• [YOUR ASSIGNMENT] The result should be an exact copy of the entries below, free of pictures.

• [SOURCE RECORDS]
________________________

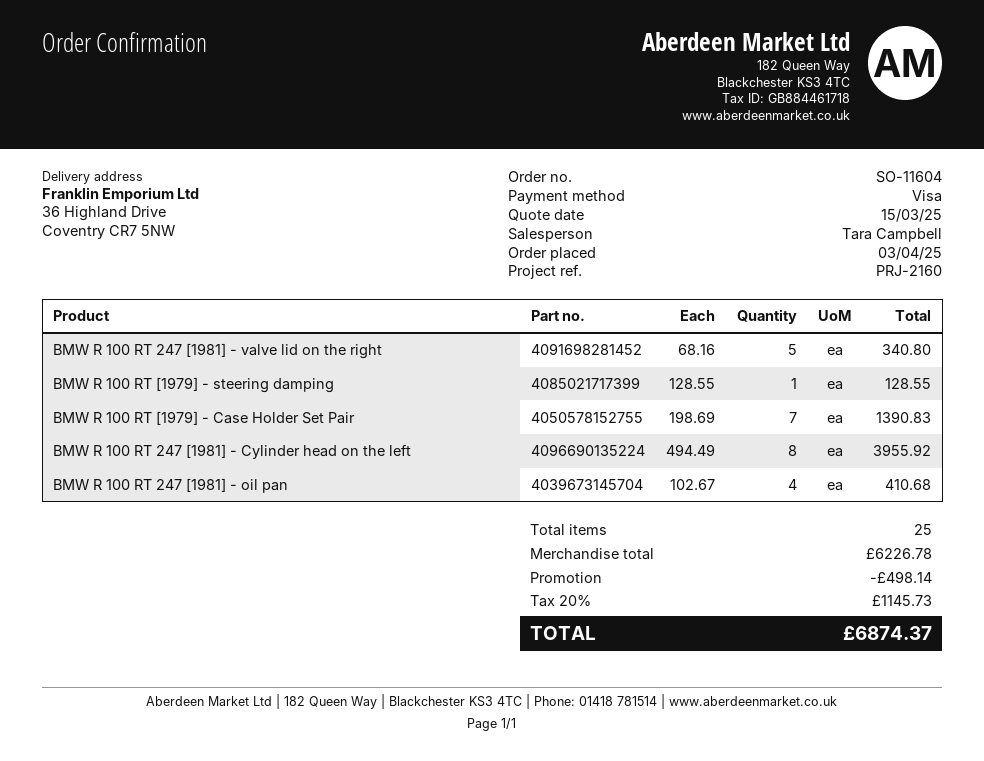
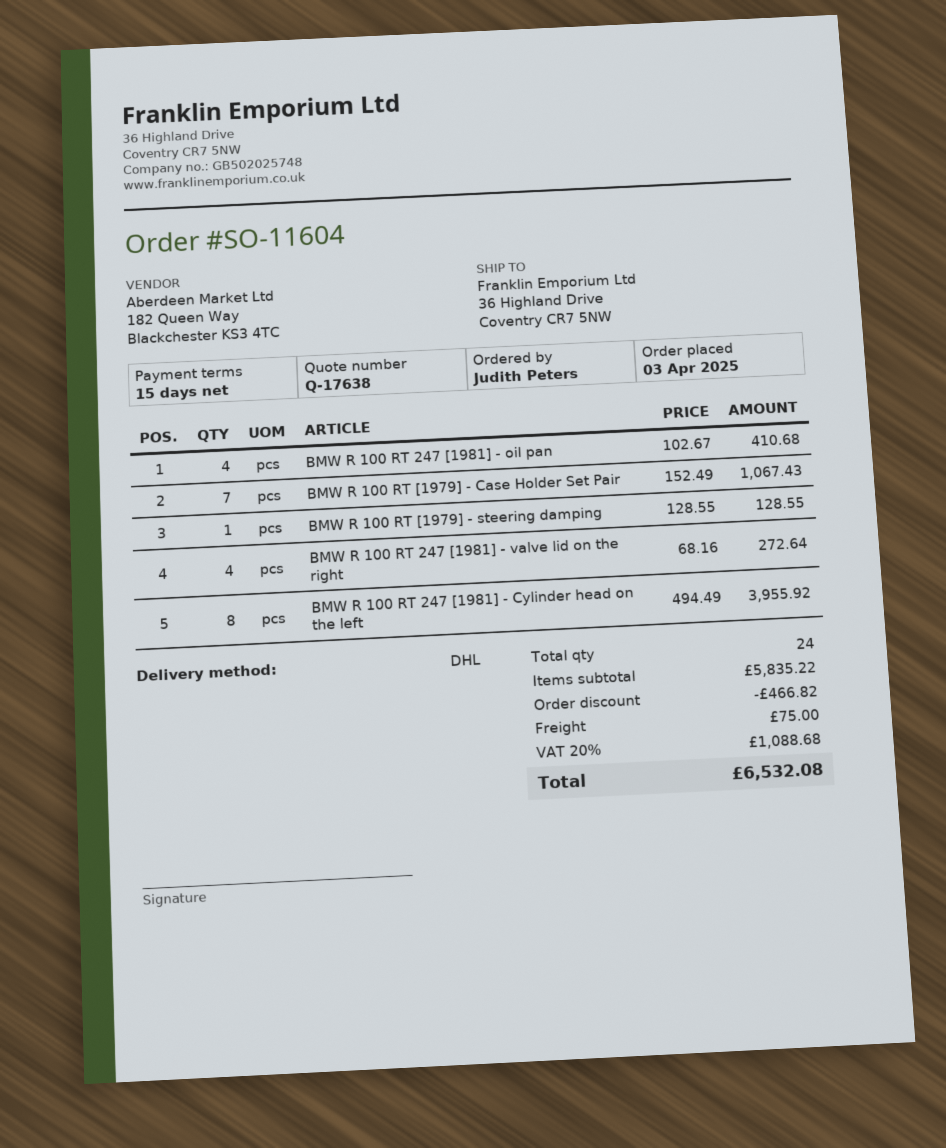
BMW R 100 RT 247 [1981] - valve lid on the right: 5 x 68.16 = 340.80 -> 4 x 68.16 = 272.64
BMW R 100 RT [1979] - Case Holder Set Pair: 7 x 198.69 = 1390.83 -> 7 x 152.49 = 1067.43
total quantity: 25 -> 24
subtotal: 6226.78 -> 5835.22
discount: 498.14 -> 466.82
shipping: none -> 75.00
tax: 20% = 1145.73 -> 20% = 1088.68
total: 6874.37 -> 6532.08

________________________

• [THE ANSWER]
BMW R 100 RT 247 [1981] - valve lid on the right: 5 x 68.16 = 340.80 -> 4 x 68.16 = 272.64
BMW R 100 RT [1979] - Case Holder Set Pair: 7 x 198.69 = 1390.83 -> 7 x 152.49 = 1067.43
total quantity: 25 -> 24
subtotal: 6226.78 -> 5835.22
discount: 498.14 -> 466.82
shipping: none -> 75.00
tax: 20% = 1145.73 -> 20% = 1088.68
total: 6874.37 -> 6532.08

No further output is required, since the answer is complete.